On 7/18/13 6:19 PM, Ben Goodrich wrote:
> On Thursday, July 18, 2013 8:30:09 AM UTC-4, Avi Feller wrote:
>
> I'm particularly interested in ways of speeding up the current "transformed parameters" section, which seems to be
> the slowest part. In a usual MCMC, this part is executed via data augmentation, which is obviously impossible in Stan.
You can tell this will be the slow part because it's N * K
exp() evals, plus N size-K sums.
...
Your code looks pretty clean (if oddly R-like in spacing
to my eyes; pardon my reversion to C++ style).
Using a sum() of an explicitly calculated vector should work.
You can make this faster:
for(k in 1:(K-2))
for(d in 1:D)
gamma[k,d] ~ cauchy(0, 2.5);
by vectorizing. Same for the beta distributed normal.
for (k in 1:(K-2))
gamma[k] ~ cauchy(0, 2.5);
And this is most efficient as an array of vectors (whhat
you have for beta, but not gamma). We'll eventually vectorize
this all more efficiently so you can just write gamma ~ cauchy(0,2.5)

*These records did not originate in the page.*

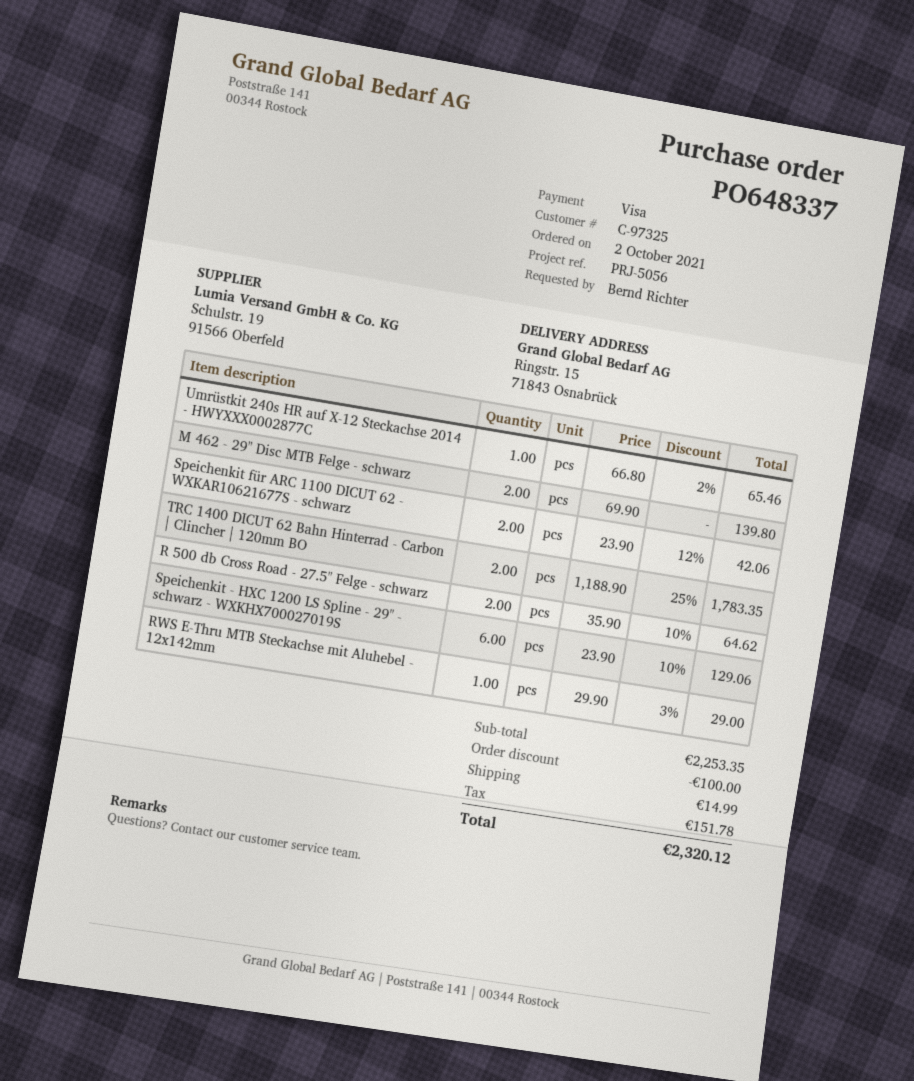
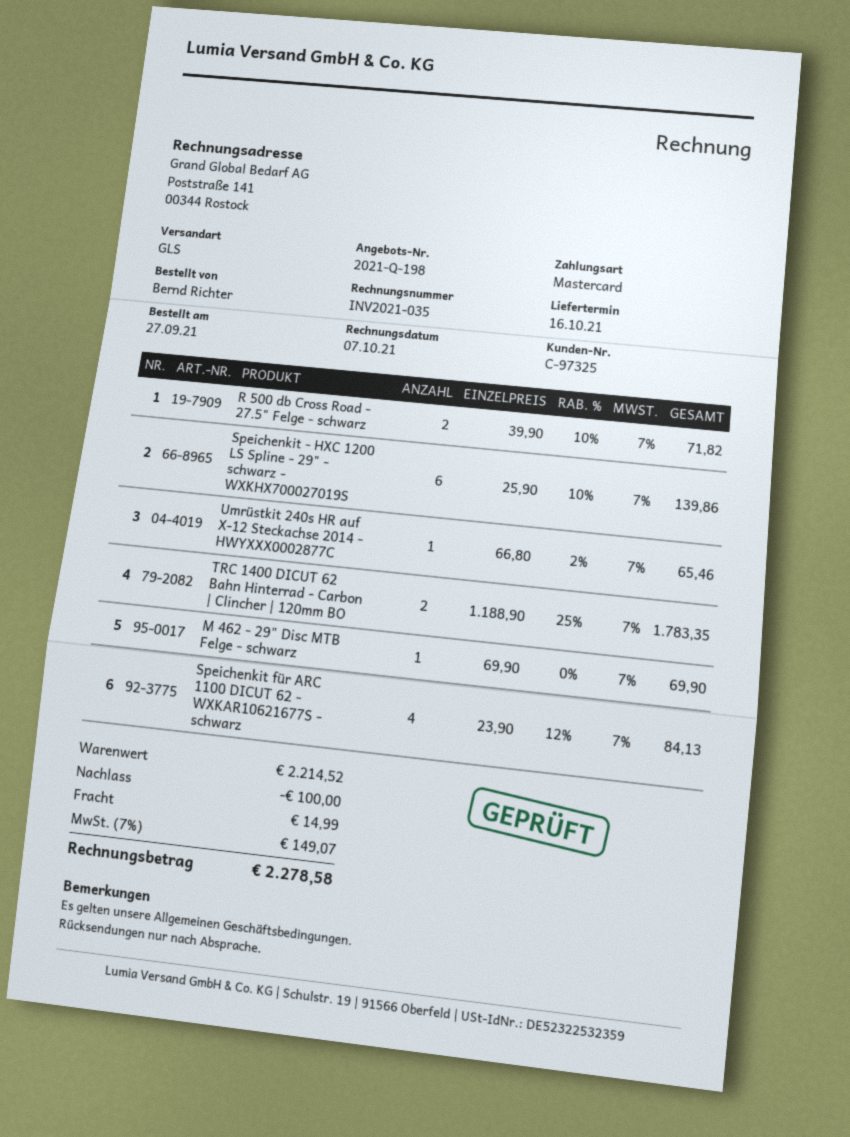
order date: 2021-10-02 -> 2021-09-27
payment method: Visa -> Mastercard
M 462 - 29" Disc MTB Felge - schwarz: 2 x 69.90 = 139.80 -> 1 x 69.90 = 69.90
Speichenkit für ARC 1100 DICUT 62 - WXKAR10621677S - schwarz: 2 x 23.90 - 12% = 42.06 -> 4 x 23.90 - 12% = 84.13
R 500 db Cross Road - 27.5" Felge - schwarz: 2 x 35.90 - 10% = 64.62 -> 2 x 39.90 - 10% = 71.82
Speichenkit - HXC 1200 LS Spline - 29" - schwarz - WXKHX700027019S: 6 x 23.90 - 10% = 129.06 -> 6 x 25.90 - 10% = 139.86
RWS E-Thru MTB Steckachse mit Aluhebel - 12x142mm: 1 x 29.90 - 3% = 29.00 -> none
subtotal: 2253.35 -> 2214.52
tax: 151.78 -> 149.07
total: 2320.12 -> 2278.58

and then the most efficient version will be a matrix. (Sorry
it's a moving target for efficiency issues.)
> it should be a little faster if you use the softmax() function. What you have here relies on the
> auto-differentiation mechanism to do the derivatives, while most named functions in Stan have analytic derivatives. The
> auto-differentiation requires memory allocations and so forth.
I'm afraid softmax() isn't one of them, so you're unlikely
to see any speedup at all.
But it is built in, so it should be a little less error prone
than coding your own softmax in the model.
We should add faster auto-diff for softmax --- I was too lazy to
compute and code the derivatives when I coded it initially.
And you're actually taking the log of a softmax, which would
be another op that itself could be sped up and made more arithmetically
stable. Do you really need the normalization supplied by softmax?
We only need probabilities up to a proportion, and it looks like you
get the same denominator in each term in the if either way.
For simplicity, you could pull this term
if (cat[n] == 1)
log_p_vec[n] <- log(theta[n,1])
+ normal_log(y[n], beta[1] * x[n], sigma[1]);
Note that you can put the plus sign on the next line, unlike in
R, which conforms to standard math typesetting practice, which
is aimed at making the formulas easier to scan.
...
log_p_vec[n] <- log(theta[n,cat[n]])
+ normal_log(y[n], beta[cat[n]] * x[n], sigma[cat[n]]);
if (cat[n] == 3)
log_p_vec[n] <- log_sum_exp(log_p_vec[n],
... other big term ...);
else if (cat[n] == 4)
log_p_vec[n] <- log_sum_exp(log_p_vec[n],
... other term ...);
And given the form, you could combine the cat[n] == 3 and cat[n] == 4
cases. But this might not generalize to your richer model.
- Bob